Our latest and most advanced model for image generation is gpt-image-1, a natively multimodal language model.

We recommend this model for its high-quality image generation and ability to use world knowledge in image creation. However, you can also use specialized image generation models—DALL·E 2 and DALL·E 3—with the Image API.

ModelEndpointsUse case
DALL·E 2Image API: Generations, Edits, VariationsLower cost, concurrent requests, inpainting (image editing with a mask)
DALL·E 3Image API: Generations onlyHigher image quality than DALL·E 2, support for larger resolutions
GPT ImageImage API: Generations, Edits – Responses API support coming soonSuperior instruction following, text rendering, detailed editing, real-world knowledge

This guide focuses on GPT Image, but you can also switch to the docs for DALL·E 2 and DALL·E 3.

To ensure this model is used responsibly, you may need to complete the API Organization Verification from your developer console before using gpt-image-1.

a vet with a baby otter

Generate Images

You can use the image generation endpoint to create images based on text prompts. To learn more about customizing the output (size, quality, format, transparency), refer to the customize image output section below.

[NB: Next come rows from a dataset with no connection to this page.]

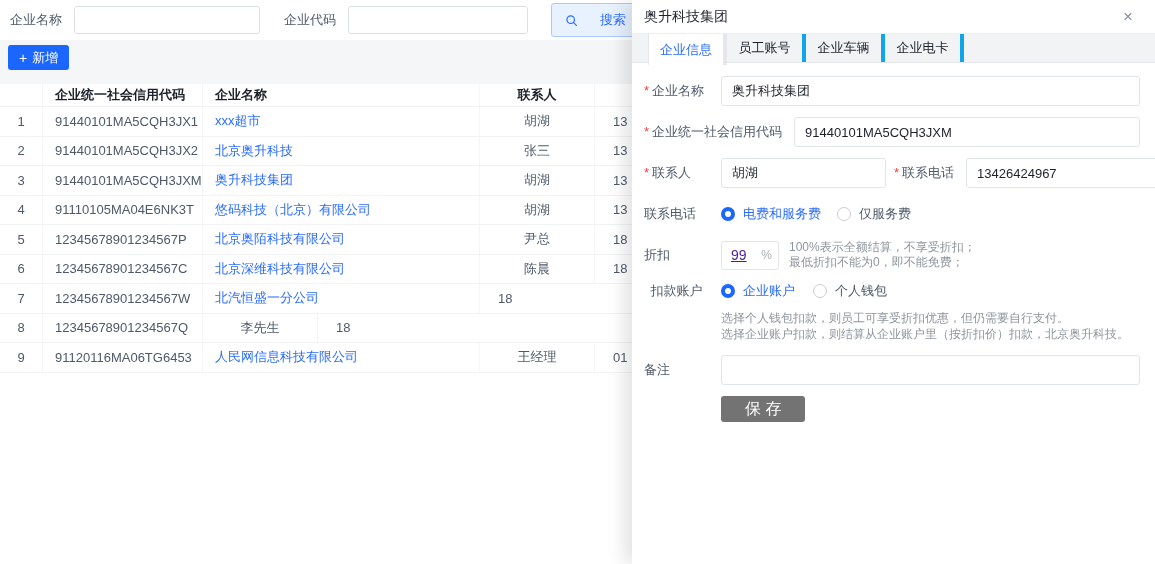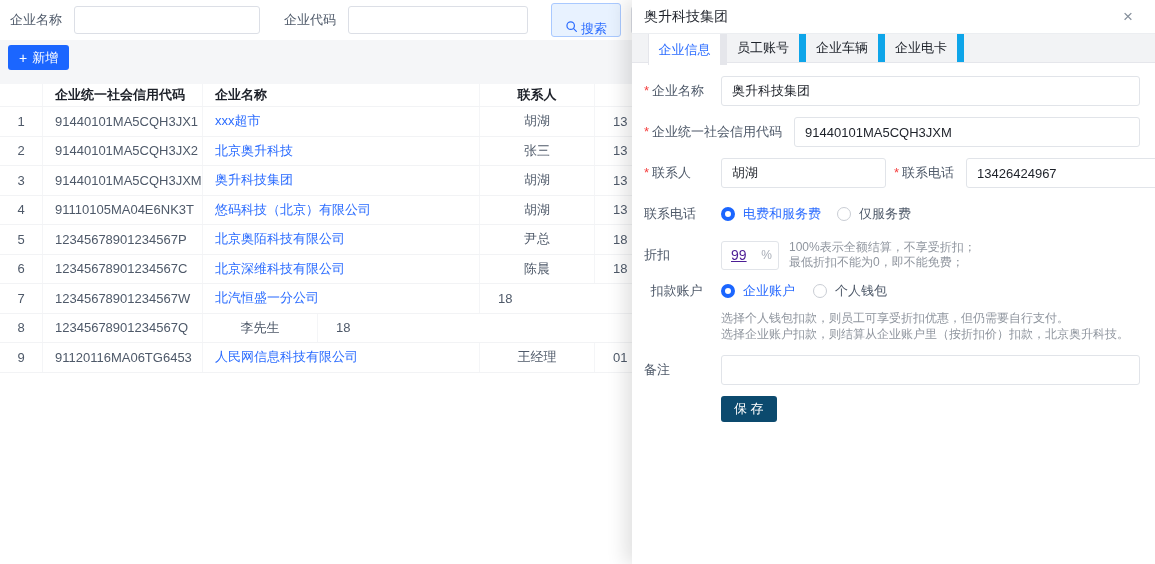--- a/index.html
+++ b/index.html
@@ -7,21 +7,21 @@
   body { font-family:"Liberation Sans","DejaVu Sans",sans-serif; font-size:13px; color:#4e5969; background:#f5f6f8; }
   .page { position:relative; width:1155px; height:564px; }
 
   
   .search-bar { position:absolute; top:0; left:0; width:100%; height:40px; background:#fff; display:flex; align-items:center; padding-left:10px; }
   .fld-label { color:#4e5969; flex-shrink:0; }
   .inp { height:28px; border:1px solid #dcdfe6; border-radius:3px; background:#fff; padding:0 8px; font-size:13px; color:#1d2129; outline:none; }
   .inp-name { width:186px; margin-left:12px; }
   .lbl-code { margin-left:24px; }
   .inp-code { width:180px; margin-left:12px; }
-  .btn-search { margin-left:23px; height:28px; padding:16px 13px; background:#e8f2ff; border:1px solid #a9c9ff; border-radius:3px; color:#2b6cff; font-size:13px; display:flex; gap:3px; cursor:pointer; }
+  .btn-search { margin-left:23px; height:28px; padding:16px 13px; background:#e8f2ff; border:1px solid #a9c9ff; border-radius:3px; color:#2b6cff; font-size:13px; display:flex; align-items:center; gap:22px; cursor:pointer; }
   .btn-refresh { margin-left:10px; height:28px; width:36px; background:#fff; border:1px solid #dcdfe6; border-radius:3px; display:flex; align-items:center; justify-content:center; cursor:pointer; }
 
   
   .btn-add { position:absolute; top:45px; left:8px; height:25px; padding:0 11px; background:#1b66ff; border:none; border-radius:3px; color:#fff; font-size:13px; display:flex; align-items:center; gap:5px; cursor:pointer; }
   .btn-add .plus { font-size:14px; line-height:1; }
 
   
   .table-card { position:absolute; top:84px; left:0; right:0; bottom:0; background:#fff; }
   .trow { display:flex; align-items:center; height:29.5px; border-bottom:1px solid #f2f3f5; font-size:13px; color:#4e5969; background:#fff; }
   .thead .trow { height:23px; color:#1d2129; font-weight:bold; }
@@ -32,21 +32,21 @@
   .c-contact { width:115px; justify-content:center; }
   .c-phone { flex:1; padding-left:18px; border-right:none; }
   .name-link { color:#2b6cff; cursor:pointer; }
 
   
   .drawer { position:absolute; top:0; left:632px; width:523px; height:564px; background:#fff; box-shadow:-7px 0 18px rgba(0,0,0,.12); }
   .drawer-header { height:33px; display:flex; align-items:center; padding:0 22px 0 12px; background:#fff; }
   .drawer-title { font-size:14px; color:#1d2129; }
   .drawer-close { margin-left:auto; font-size:17px; color:#86909c; cursor:pointer; line-height:1; }
   .tabbar { height:30px; background:#f2f3f5; border-top:1px solid #eceef1; border-bottom:1px solid #e5e6eb; display:flex; align-items:stretch; padding-left:16px; }
-  .tab { width:79px; display:flex; align-items:center; justify-content:center; font-size:13px; color:#1d2129; border-right:7px solid #0ea5e9; cursor:pointer; }
+  .tab { width:79px; display:flex; align-items:center; justify-content:center; font-size:13px; color:#1d2129; border-right:4px solid #0ea5e9; cursor:pointer; }
   .tab:first-child { border-left:1px solid #e5e6eb; }
   .tab.active { background:#fff; color:#2b6cff; height:31px; margin-bottom:-1px; border-right-color:#e5e6eb; }
 
   .form { padding:13px 15px 0 12px; }
   .frow { display:flex; align-items:center; margin-bottom:11px; }
   .flabel { flex-shrink:0; min-width:65px; margin-right:12px; color:#4e5969; line-height:30px; }
   .flabel.req::before { content:"*"; color:#f53f3f; margin-right:3px; }
   .finput { flex:1; height:30px; border:1px solid #e1e4e9; border-radius:3px; padding:0 10px; font-size:13px; color:#1d2129; outline:none; background:#fff; }
   .inp-contact { flex:none; width:165px; }
   .lbl-phone { min-width:0; margin-left:8px; }
@@ -59,21 +59,21 @@
   .discount-box { width:58px; height:29px; border:1px solid #e1e4e9; border-radius:3px; display:flex; align-items:center; padding:0 6px 0 9px; }
   .discount-box input { width:24px; border:none; outline:none; font-size:14px; color:#4c1d95;text-decoration:underline; }
   .discount-unit { margin-left:auto; color:#a9aeb8; font-size:12px; }
   .hint { font-size:12px; color:#8f959e; line-height:15px; }
   .hint-discount { margin-left:10px; }
   .frow-debit { align-items:flex-start; margin-bottom:13px; }
   .debit-col { flex:1; }
   .debit-radios { display:flex; align-items:center; height:20px; }
   .debit-hints { margin-top:9px; }
   .debit-hints .hint { line-height:16px; }
-  .btn-save { margin-left:77px; height:26px; padding:0 13px; background:#0c4a6e; border:none; border-radius:3px; color:#fff; font-size:13px; cursor:pointer; margin-bottom:14px; }
+  .btn-save { margin-left:77px; height:26px; padding:0 24px; background:#737373; border:none; border-radius:3px; color:#fff; font-size:16px; cursor:pointer; margin-bottom:14px; }
 </style>
 </head>
 <body>
 
 <div class="page">
 
   <div class="search-bar">
     <span class="fld-label">企业名称</span>
     <input class="inp inp-name" value="" style="">
     <span class="fld-label lbl-code">企业代码</span>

You can set the n parameter to generate multiple images at once in a single request (by default, the API returns a single image).

Generate an image

javascript
import OpenAI from "openai";
import fs from "fs";
const openai = new OpenAI();

const prompt = `
A children's book drawing of a veterinarian using a stethoscope to 
listen to the heartbeat of a baby otter.
`;

const result = await openai.images.generate({
    model: "gpt-image-1",
    prompt,
});

// Save the image to a file
const image_base64 = result.data[0].b64_json;
const image_bytes = Buffer.from(image_base64, "base64");
fs.writeFileSync("otter.png", image_bytes);
python
from openai import OpenAI
import base64
client = OpenAI()

prompt = """
A children's book drawing of a veterinarian using a stethoscope to 
listen to the heartbeat of a baby otter.
"""

result = client.images.generate(
    model="gpt-image-1",
    prompt=prompt
)

image_base64 = result.data[0].b64_json
image_bytes = base64.b64decode(image_base64)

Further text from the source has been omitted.